▶ **Task to complete**: Report every line in the listing that contains the string "table".

▶ **Data for analysis**:
___
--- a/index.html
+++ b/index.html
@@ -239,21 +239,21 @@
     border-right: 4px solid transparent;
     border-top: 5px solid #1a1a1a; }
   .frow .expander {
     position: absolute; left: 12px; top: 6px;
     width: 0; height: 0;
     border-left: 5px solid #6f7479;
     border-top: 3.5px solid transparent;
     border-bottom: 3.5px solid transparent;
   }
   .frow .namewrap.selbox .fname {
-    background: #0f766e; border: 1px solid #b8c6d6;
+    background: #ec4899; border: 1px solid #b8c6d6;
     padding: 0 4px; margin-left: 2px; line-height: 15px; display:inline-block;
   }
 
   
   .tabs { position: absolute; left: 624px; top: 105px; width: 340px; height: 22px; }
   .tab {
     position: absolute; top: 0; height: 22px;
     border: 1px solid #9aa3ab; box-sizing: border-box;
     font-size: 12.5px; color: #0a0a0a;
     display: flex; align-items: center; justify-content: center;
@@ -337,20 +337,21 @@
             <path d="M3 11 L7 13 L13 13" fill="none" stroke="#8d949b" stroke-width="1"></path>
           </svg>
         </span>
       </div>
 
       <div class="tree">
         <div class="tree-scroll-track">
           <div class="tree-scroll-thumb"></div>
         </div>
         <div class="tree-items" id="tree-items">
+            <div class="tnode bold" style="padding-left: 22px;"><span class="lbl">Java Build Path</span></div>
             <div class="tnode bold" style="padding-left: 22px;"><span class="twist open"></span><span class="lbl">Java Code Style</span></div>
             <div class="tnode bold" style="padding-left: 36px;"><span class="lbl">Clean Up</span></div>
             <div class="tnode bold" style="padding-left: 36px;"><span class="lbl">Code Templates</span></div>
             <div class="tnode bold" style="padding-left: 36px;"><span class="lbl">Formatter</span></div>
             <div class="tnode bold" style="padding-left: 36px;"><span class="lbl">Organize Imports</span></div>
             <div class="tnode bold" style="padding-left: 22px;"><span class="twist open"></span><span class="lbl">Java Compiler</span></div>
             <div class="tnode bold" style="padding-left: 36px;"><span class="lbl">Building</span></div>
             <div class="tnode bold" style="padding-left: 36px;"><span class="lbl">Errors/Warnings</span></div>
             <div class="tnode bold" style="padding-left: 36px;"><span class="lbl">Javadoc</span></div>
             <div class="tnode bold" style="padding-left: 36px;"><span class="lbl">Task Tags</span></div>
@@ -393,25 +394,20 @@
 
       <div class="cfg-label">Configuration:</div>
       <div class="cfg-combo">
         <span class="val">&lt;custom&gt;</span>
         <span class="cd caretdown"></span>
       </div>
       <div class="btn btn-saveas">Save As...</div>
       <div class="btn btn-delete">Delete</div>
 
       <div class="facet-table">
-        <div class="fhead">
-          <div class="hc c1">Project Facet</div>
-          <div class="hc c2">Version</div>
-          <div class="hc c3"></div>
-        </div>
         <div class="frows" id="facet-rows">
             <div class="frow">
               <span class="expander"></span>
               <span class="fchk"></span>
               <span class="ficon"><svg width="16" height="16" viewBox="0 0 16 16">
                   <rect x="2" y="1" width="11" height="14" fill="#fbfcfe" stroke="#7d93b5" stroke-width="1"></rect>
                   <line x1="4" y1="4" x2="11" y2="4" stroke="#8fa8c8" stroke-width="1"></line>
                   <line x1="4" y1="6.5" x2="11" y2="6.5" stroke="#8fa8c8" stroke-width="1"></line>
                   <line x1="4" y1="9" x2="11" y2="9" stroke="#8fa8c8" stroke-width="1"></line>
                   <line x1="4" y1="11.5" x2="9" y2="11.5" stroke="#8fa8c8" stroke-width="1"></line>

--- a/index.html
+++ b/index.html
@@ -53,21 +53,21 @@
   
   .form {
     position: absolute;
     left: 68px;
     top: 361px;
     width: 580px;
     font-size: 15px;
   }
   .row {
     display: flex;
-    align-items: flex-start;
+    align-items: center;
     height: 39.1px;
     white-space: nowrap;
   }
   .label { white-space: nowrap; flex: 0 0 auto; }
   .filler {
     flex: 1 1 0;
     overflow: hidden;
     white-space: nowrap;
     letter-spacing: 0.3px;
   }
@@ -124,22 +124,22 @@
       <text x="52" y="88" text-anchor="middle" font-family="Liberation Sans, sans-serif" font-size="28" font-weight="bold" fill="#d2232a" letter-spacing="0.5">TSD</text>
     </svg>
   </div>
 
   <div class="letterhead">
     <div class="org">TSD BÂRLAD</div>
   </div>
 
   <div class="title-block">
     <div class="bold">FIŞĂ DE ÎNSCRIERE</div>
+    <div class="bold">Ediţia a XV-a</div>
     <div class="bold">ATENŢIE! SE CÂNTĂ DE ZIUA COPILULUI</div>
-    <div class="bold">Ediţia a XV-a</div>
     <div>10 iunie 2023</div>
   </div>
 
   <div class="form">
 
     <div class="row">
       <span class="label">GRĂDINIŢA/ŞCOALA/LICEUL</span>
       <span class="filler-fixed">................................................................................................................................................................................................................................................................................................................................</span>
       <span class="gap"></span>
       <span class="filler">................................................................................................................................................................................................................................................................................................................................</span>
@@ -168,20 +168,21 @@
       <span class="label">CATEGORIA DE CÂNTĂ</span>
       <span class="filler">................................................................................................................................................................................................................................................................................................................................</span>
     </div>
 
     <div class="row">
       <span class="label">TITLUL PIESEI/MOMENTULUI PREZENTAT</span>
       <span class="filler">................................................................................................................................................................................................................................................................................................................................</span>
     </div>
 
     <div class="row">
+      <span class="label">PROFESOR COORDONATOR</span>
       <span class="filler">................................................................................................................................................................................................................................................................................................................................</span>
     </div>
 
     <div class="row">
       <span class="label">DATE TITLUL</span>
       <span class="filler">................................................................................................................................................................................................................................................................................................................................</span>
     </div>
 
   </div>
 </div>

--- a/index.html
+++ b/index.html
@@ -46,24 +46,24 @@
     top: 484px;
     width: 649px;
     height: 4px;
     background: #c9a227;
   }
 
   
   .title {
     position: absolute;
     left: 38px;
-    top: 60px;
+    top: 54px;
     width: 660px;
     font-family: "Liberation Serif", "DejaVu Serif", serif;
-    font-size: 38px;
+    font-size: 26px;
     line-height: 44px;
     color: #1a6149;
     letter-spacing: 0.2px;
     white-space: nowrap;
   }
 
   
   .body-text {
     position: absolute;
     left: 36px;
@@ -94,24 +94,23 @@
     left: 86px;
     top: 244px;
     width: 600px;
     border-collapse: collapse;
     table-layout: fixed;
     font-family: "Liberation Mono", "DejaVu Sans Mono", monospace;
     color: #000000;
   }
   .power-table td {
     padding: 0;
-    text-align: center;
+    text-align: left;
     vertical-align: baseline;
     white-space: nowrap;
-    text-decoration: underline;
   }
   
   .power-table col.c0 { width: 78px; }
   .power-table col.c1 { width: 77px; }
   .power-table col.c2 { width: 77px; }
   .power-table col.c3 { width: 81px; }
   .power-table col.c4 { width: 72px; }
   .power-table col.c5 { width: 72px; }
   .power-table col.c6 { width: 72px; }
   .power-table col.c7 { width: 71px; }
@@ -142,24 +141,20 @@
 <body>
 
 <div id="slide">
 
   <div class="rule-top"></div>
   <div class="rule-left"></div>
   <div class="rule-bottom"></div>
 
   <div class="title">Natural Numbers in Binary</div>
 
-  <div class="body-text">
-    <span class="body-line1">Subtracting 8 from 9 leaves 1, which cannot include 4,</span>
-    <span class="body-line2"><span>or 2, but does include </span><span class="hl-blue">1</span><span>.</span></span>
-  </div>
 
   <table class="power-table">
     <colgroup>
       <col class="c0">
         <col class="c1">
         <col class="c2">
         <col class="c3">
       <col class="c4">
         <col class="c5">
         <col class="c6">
___
▶ **Answer area**:
       <div class="facet-table">
     table-layout: fixed;
   .power-table td {
   .power-table col.c0 { width: 78px; }
   .power-table col.c1 { width: 77px; }
   .power-table col.c2 { width: 77px; }
   .power-table col.c3 { width: 81px; }
   .power-table col.c4 { width: 72px; }
   .power-table col.c5 { width: 72px; }
   .power-table col.c6 { width: 72px; }
   .power-table col.c7 { width: 71px; }
   <table class="power-table">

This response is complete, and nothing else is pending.